* **YOUR GOAL**
Count every line below that holds the word "text", and give the number with no other words.

* **MATERIAL FOR THE TASK**
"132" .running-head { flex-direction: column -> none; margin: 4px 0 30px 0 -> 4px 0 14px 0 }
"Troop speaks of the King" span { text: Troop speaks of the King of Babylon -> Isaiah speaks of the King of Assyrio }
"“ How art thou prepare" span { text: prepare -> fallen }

==

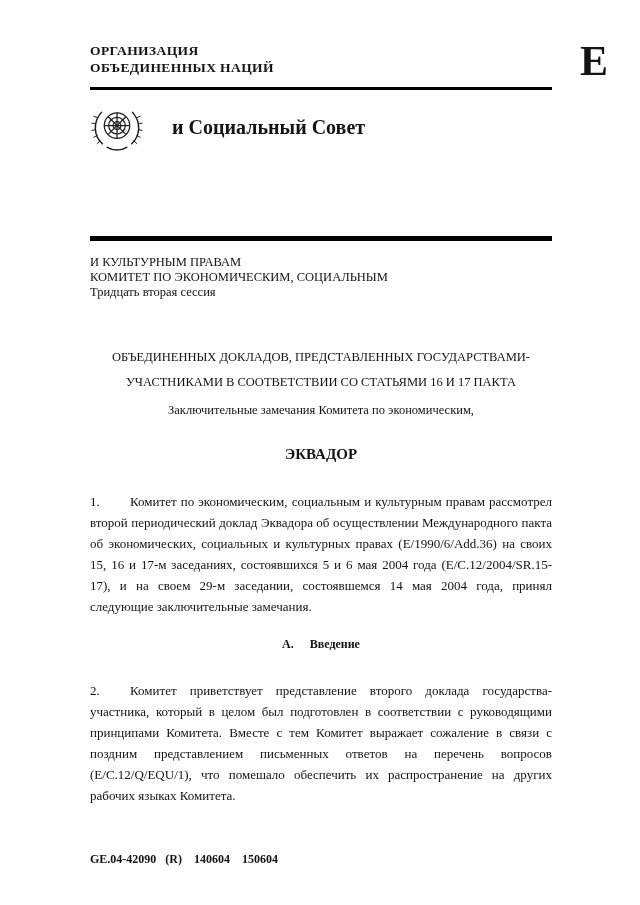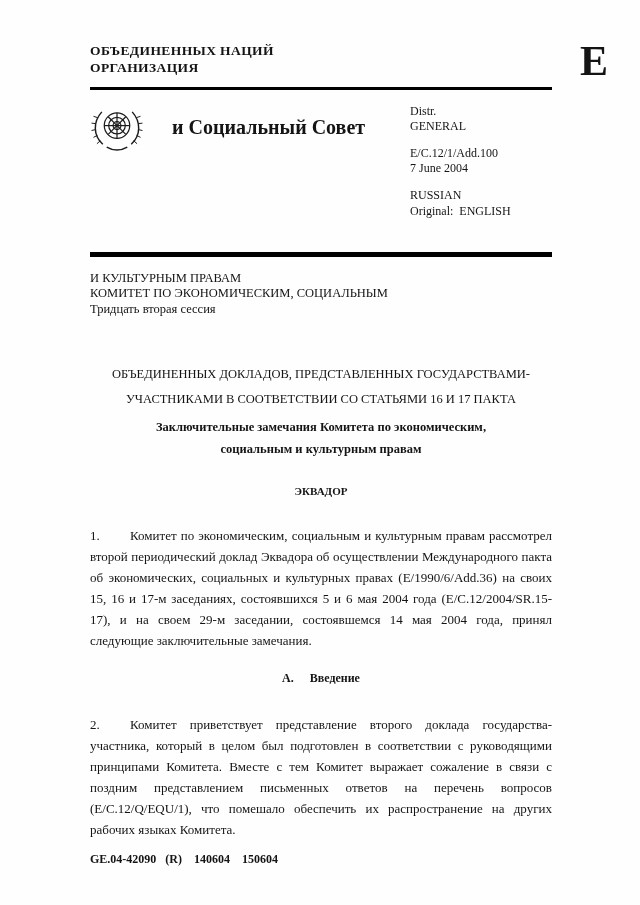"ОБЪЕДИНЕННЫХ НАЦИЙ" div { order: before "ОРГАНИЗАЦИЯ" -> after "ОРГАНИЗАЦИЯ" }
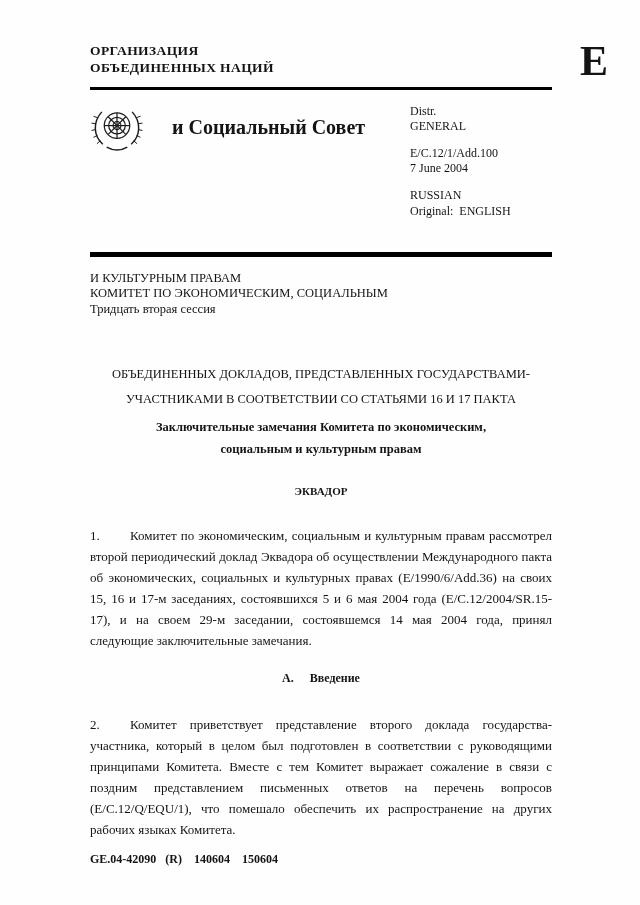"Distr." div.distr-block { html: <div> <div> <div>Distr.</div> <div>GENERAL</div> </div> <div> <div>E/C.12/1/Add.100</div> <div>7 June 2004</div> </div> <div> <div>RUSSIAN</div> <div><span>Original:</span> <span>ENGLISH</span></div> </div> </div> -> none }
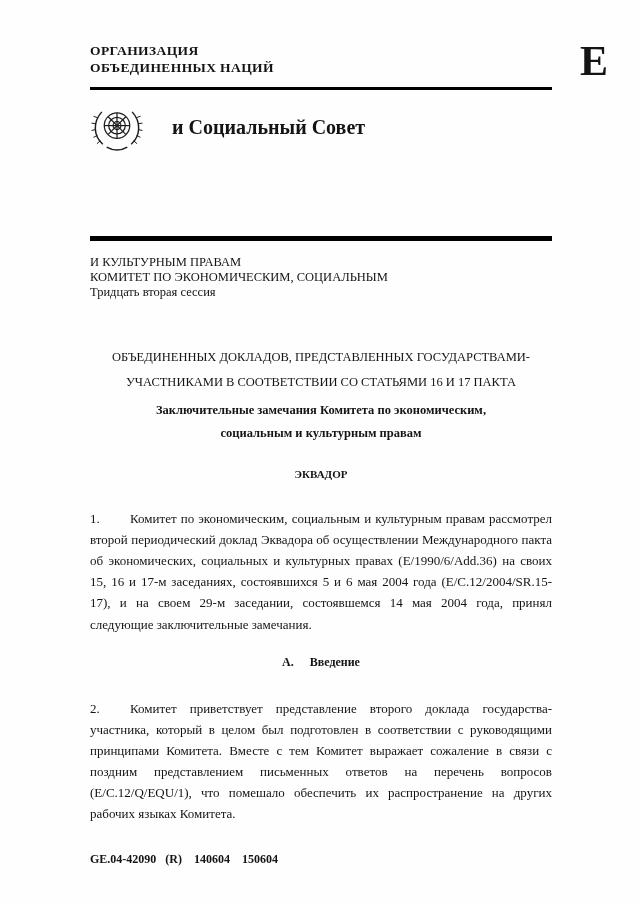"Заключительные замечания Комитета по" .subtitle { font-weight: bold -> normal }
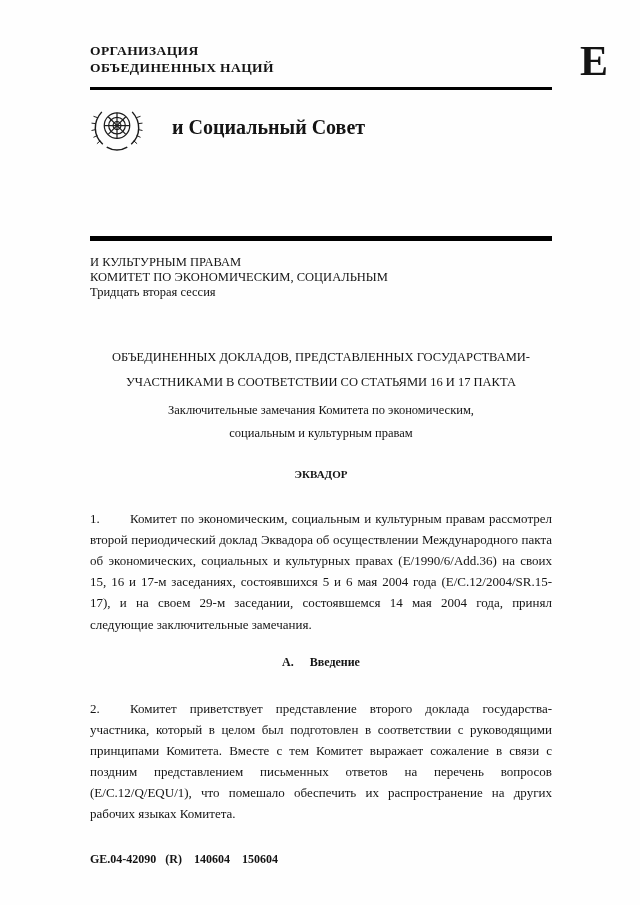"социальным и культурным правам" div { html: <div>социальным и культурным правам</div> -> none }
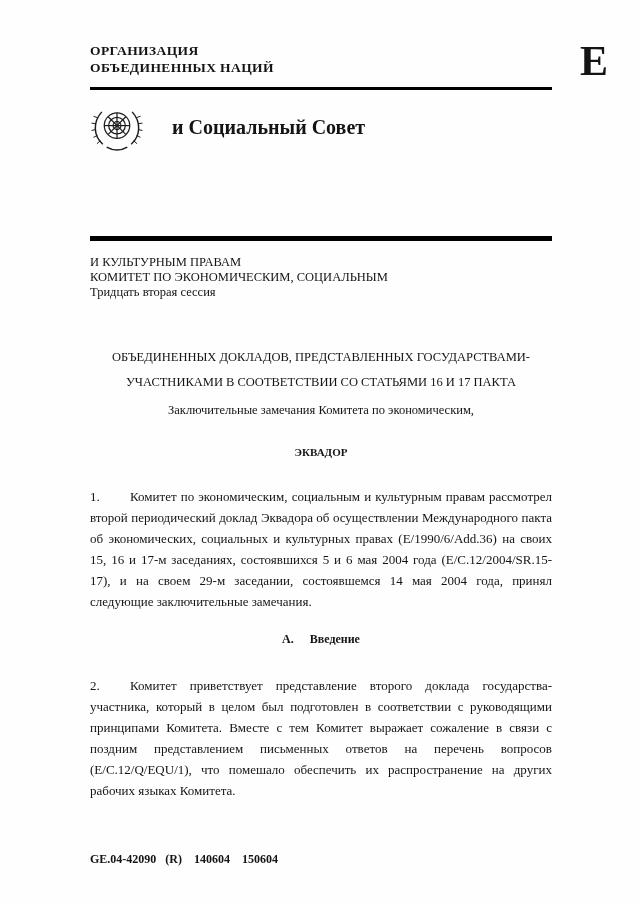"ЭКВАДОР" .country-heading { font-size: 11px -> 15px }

---

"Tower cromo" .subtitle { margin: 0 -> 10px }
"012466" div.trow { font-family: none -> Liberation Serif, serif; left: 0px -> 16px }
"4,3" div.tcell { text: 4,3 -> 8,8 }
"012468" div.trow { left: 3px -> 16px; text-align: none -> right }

* **COMPLETED EXERCISE**
4